Não consigo mais segurar as lágrimas. Minha irmãzinha... isso não pode estar acontecendo. Meu Deus...
— Espera! Não, não pode ser. Ela é só uma criança... Já perdi minha mãe, não quero... — Não consigo terminar a frase, a palavra "perder" ainda me causa tanta dor.
— Calma! Felizmente, está em um estágio inicial. Vamos iniciar o tratamento o mais rápido possível e ver como ela responderá. Se necessário, partiremos para o transplante.
— Podemos começar esse tratamento hoje, agora?
— Iremos agendar primeiro, para ela iniciar com a quimioterapia hepática intra-arterial[1]. Ela tem menos efeitos colaterais, e é uma das que traz o melhor resultado.
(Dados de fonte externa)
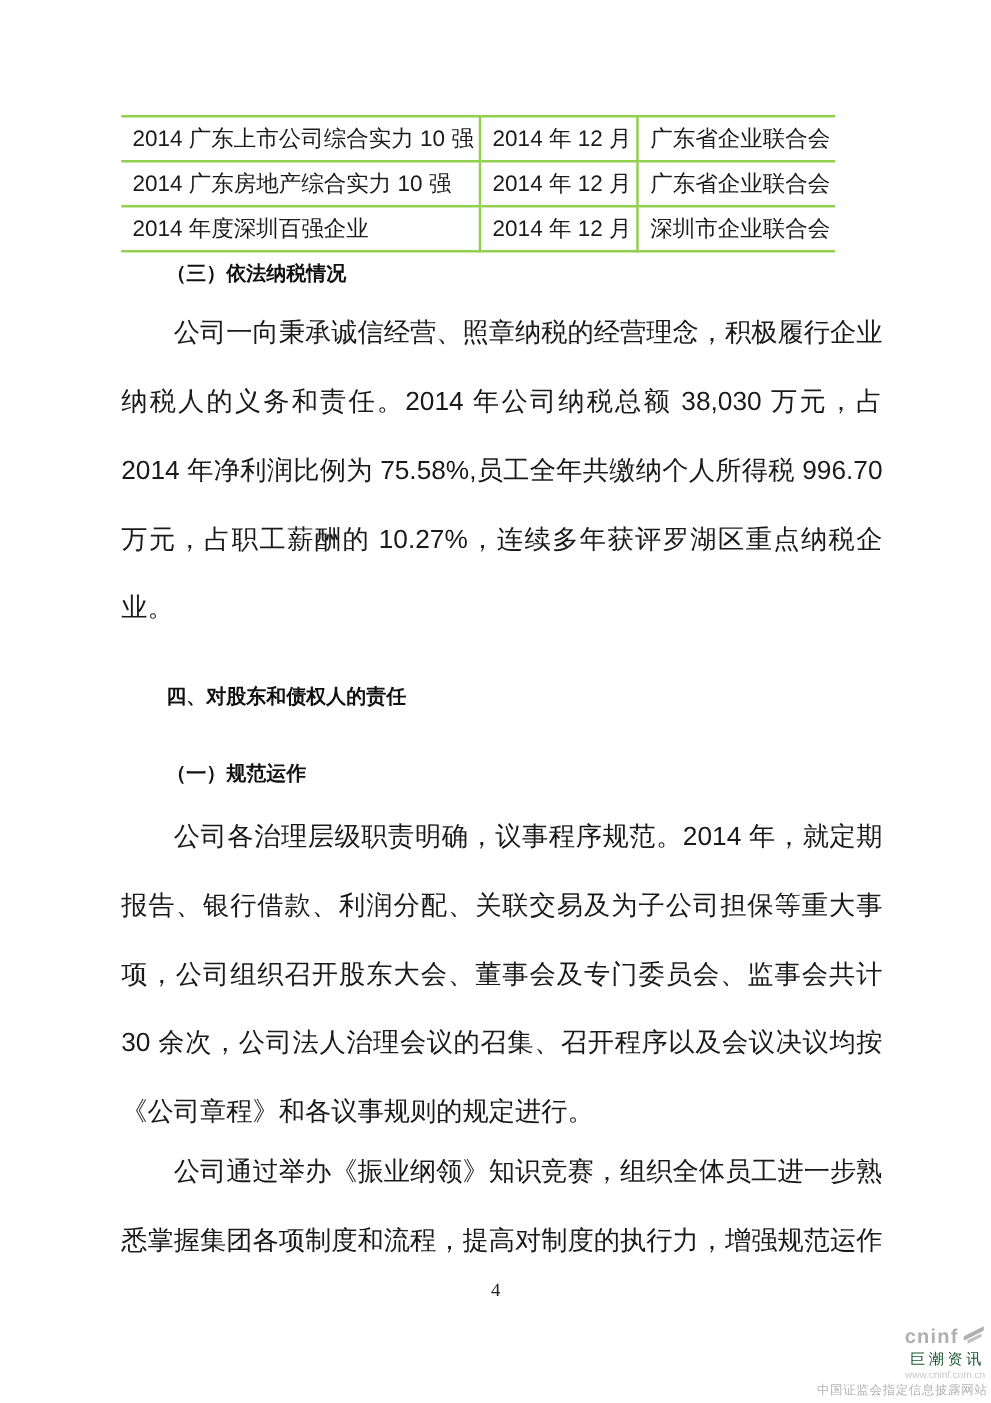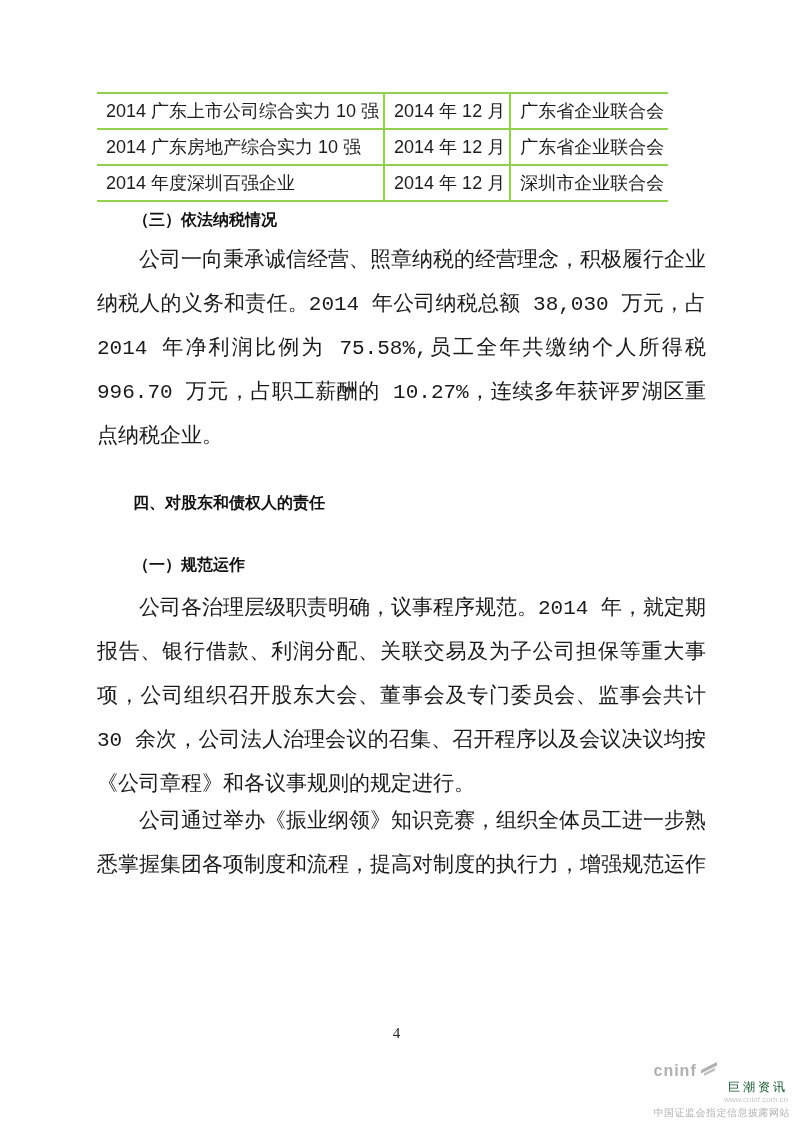"公司一向秉承诚信经营、照章纳税的经营理念，积极履行企业纳税人的义务和责任。201" p.body { font-family: Liberation Mono, monospace -> Liberation Sans, sans-serif; line-height: 44px -> 55px }
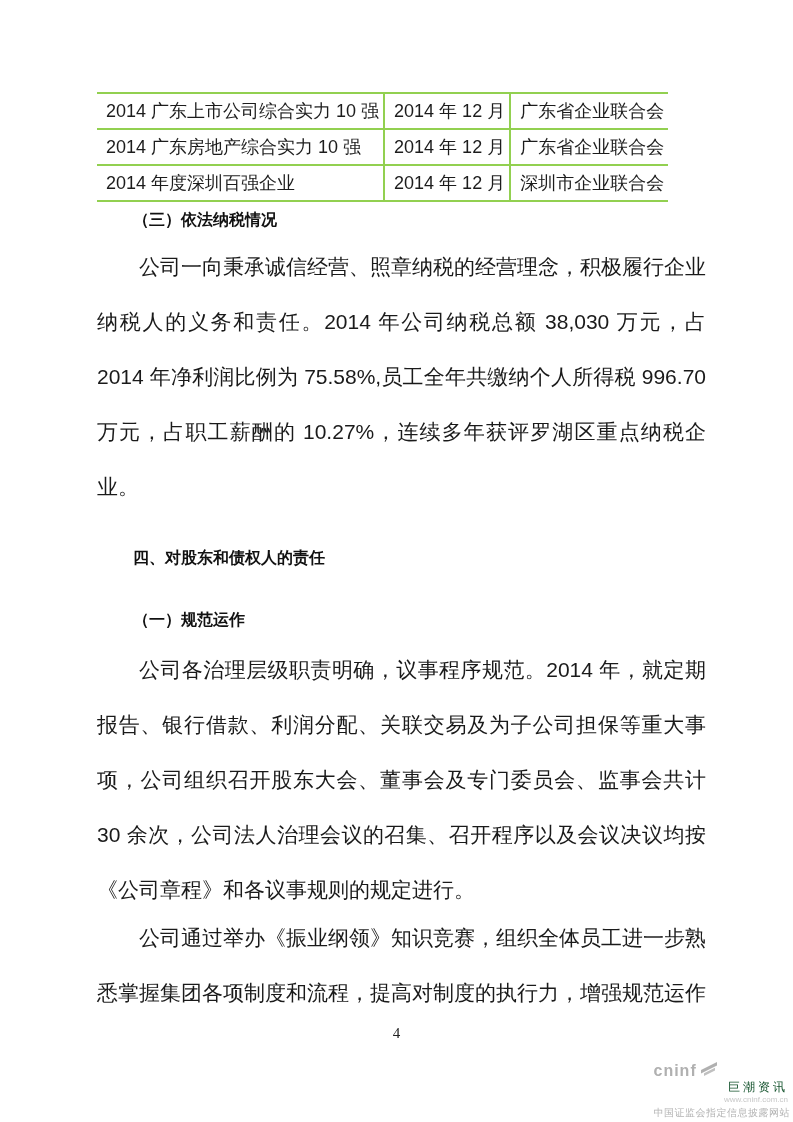"cninf" .wm-brand-row { justify-content: flex-start -> flex-end }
— Mas doutor, ela ainda terá que aguardar? Se eu pagar, ela passa na frente?
— Primeiramente, vou ver quando ela irá iniciar, em casos assim o agendamento é rápido, aguarde só um momento, por favor.
Vejo ele saindo pela porta. Nisso, o senhor Júlio me encara com tristeza nos olhos, e tenta me confortar:
— Vai dar certo minha filha, vamos confiar! Se não tiver uma vaga próxima aqui, levaremos ela para outro hospital, mesmo que tenhamos que pagar mais.
— Eu não tenho dinheiro para isso, senhor Júlio. Posso desistir da faculdade, e estender meu horário na cafeteria, só assim para conseguir pagar.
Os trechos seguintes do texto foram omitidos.